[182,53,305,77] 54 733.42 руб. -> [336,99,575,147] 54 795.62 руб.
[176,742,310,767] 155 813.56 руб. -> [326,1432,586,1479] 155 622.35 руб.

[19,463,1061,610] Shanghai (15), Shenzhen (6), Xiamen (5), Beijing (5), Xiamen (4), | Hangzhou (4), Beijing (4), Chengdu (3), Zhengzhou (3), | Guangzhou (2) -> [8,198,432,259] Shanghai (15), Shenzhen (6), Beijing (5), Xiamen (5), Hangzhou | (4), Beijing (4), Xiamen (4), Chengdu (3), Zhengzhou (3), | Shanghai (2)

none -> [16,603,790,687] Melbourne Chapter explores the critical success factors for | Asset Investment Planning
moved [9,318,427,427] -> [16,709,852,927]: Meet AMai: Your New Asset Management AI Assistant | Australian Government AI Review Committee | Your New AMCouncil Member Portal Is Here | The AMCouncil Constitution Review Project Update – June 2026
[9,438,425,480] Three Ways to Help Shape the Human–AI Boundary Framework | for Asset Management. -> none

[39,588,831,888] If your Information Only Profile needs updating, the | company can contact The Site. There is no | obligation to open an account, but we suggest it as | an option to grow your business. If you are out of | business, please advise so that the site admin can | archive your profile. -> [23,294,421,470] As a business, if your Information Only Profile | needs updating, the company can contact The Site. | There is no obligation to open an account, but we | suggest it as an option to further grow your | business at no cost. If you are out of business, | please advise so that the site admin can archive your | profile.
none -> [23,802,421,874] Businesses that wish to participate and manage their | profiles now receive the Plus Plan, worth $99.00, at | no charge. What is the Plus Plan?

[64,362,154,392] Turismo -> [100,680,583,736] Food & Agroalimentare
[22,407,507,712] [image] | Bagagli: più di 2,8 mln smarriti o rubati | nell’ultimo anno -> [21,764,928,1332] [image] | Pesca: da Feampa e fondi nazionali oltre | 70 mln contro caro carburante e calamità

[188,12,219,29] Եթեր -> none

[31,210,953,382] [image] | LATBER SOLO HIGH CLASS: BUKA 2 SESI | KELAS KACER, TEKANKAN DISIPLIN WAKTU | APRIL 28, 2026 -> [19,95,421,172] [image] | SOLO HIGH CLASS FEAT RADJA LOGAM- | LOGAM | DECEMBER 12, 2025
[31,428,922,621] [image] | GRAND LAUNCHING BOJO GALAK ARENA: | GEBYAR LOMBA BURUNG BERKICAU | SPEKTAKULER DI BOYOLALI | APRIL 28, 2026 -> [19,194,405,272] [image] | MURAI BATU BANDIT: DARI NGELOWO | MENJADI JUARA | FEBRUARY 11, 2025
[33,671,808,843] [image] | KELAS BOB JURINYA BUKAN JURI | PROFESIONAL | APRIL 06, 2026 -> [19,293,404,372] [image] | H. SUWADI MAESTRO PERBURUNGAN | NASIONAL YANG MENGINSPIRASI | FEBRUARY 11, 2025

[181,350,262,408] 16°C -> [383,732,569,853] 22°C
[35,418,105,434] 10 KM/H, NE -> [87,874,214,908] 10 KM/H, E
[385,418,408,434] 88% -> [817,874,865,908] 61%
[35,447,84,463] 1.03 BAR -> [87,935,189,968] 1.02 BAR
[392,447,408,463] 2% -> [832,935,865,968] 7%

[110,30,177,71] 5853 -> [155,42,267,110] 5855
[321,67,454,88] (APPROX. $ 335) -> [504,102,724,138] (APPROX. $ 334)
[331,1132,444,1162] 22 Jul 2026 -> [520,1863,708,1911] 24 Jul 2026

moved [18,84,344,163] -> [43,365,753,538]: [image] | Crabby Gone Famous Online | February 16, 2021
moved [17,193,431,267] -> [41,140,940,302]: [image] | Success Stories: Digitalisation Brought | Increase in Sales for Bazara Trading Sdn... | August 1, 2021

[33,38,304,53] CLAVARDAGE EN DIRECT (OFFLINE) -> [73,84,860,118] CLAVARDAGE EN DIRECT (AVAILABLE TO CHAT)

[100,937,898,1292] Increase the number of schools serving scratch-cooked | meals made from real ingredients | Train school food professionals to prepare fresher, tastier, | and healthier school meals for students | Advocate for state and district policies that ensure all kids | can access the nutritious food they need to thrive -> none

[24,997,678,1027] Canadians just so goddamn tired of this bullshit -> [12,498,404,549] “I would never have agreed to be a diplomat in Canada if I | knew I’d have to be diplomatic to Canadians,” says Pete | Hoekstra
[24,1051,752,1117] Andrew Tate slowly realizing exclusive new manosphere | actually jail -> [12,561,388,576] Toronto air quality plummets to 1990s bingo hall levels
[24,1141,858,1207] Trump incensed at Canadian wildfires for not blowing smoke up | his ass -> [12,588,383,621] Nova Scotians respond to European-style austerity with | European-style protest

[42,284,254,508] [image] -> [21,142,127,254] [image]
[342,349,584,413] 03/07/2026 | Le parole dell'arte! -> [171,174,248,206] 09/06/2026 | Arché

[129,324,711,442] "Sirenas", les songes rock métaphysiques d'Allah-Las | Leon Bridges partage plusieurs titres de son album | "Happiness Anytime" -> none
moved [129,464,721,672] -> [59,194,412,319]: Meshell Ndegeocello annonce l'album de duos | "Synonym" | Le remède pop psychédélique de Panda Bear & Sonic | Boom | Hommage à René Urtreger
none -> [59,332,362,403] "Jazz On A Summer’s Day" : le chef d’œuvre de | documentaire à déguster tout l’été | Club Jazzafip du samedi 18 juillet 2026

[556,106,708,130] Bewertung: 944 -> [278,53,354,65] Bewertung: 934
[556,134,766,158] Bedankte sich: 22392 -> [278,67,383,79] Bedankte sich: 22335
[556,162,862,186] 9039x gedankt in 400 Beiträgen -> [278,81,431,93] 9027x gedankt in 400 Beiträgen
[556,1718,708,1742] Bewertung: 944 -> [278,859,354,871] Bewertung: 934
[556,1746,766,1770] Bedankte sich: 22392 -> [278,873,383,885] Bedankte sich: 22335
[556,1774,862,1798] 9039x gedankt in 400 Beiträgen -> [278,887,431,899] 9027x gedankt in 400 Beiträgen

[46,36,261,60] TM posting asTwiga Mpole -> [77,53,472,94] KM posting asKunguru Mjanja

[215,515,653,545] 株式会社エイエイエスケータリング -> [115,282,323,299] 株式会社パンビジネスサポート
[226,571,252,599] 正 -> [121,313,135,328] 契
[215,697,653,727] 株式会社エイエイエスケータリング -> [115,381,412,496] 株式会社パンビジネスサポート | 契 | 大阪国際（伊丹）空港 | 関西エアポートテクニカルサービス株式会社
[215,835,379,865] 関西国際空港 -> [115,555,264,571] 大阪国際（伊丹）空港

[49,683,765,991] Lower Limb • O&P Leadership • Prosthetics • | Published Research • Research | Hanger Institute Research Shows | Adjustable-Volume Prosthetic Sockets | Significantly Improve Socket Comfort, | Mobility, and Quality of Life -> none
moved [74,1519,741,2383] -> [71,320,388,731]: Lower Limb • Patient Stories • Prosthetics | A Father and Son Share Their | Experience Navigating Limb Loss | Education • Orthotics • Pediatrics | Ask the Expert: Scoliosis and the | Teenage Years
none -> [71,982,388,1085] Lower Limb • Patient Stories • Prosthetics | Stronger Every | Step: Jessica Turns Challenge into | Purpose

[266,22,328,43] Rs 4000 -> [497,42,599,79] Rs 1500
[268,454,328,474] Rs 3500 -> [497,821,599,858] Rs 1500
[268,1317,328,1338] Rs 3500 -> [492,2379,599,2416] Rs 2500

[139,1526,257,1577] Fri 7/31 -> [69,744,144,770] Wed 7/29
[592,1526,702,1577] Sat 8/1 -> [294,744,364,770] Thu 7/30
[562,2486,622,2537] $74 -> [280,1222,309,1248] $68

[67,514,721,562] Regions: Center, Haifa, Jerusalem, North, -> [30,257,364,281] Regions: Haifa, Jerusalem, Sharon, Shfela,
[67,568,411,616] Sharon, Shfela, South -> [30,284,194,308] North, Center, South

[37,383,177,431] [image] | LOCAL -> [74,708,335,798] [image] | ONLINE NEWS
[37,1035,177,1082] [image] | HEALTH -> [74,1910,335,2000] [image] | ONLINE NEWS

TASK REQUIREMENTS :: Your task is to restate, word for word, only those lines above that fall between the line holding "[556,1746,766,1770] Bedankte sich: 22392" and the line holding "[562,2486,622,2537] $74 ->", inclusive.

RESULT FOR THIS TASK ::
[556,1746,766,1770] Bedankte sich: 22392 -> [278,873,383,885] Bedankte sich: 22335
[556,1774,862,1798] 9039x gedankt in 400 Beiträgen -> [278,887,431,899] 9027x gedankt in 400 Beiträgen

[46,36,261,60] TM posting asTwiga Mpole -> [77,53,472,94] KM posting asKunguru Mjanja

[215,515,653,545] 株式会社エイエイエスケータリング -> [115,282,323,299] 株式会社パンビジネスサポート
[226,571,252,599] 正 -> [121,313,135,328] 契
[215,697,653,727] 株式会社エイエイエスケータリング -> [115,381,412,496] 株式会社パンビジネスサポート | 契 | 大阪国際（伊丹）空港 | 関西エアポートテクニカルサービス株式会社
[215,835,379,865] 関西国際空港 -> [115,555,264,571] 大阪国際（伊丹）空港

[49,683,765,991] Lower Limb • O&P Leadership • Prosthetics • | Published Research • Research | Hanger Institute Research Shows | Adjustable-Volume Prosthetic Sockets | Significantly Improve Socket Comfort, | Mobility, and Quality of Life -> none
moved [74,1519,741,2383] -> [71,320,388,731]: Lower Limb • Patient Stories • Prosthetics | A Father and Son Share Their | Experience Navigating Limb Loss | Education • Orthotics • Pediatrics | Ask the Expert: Scoliosis and the | Teenage Years
none -> [71,982,388,1085] Lower Limb • Patient Stories • Prosthetics | Stronger Every | Step: Jessica Turns Challenge into | Purpose

[266,22,328,43] Rs 4000 -> [497,42,599,79] Rs 1500
[268,454,328,474] Rs 3500 -> [497,821,599,858] Rs 1500
[268,1317,328,1338] Rs 3500 -> [492,2379,599,2416] Rs 2500

[139,1526,257,1577] Fri 7/31 -> [69,744,144,770] Wed 7/29
[592,1526,702,1577] Sat 8/1 -> [294,744,364,770] Thu 7/30
[562,2486,622,2537] $74 -> [280,1222,309,1248] $68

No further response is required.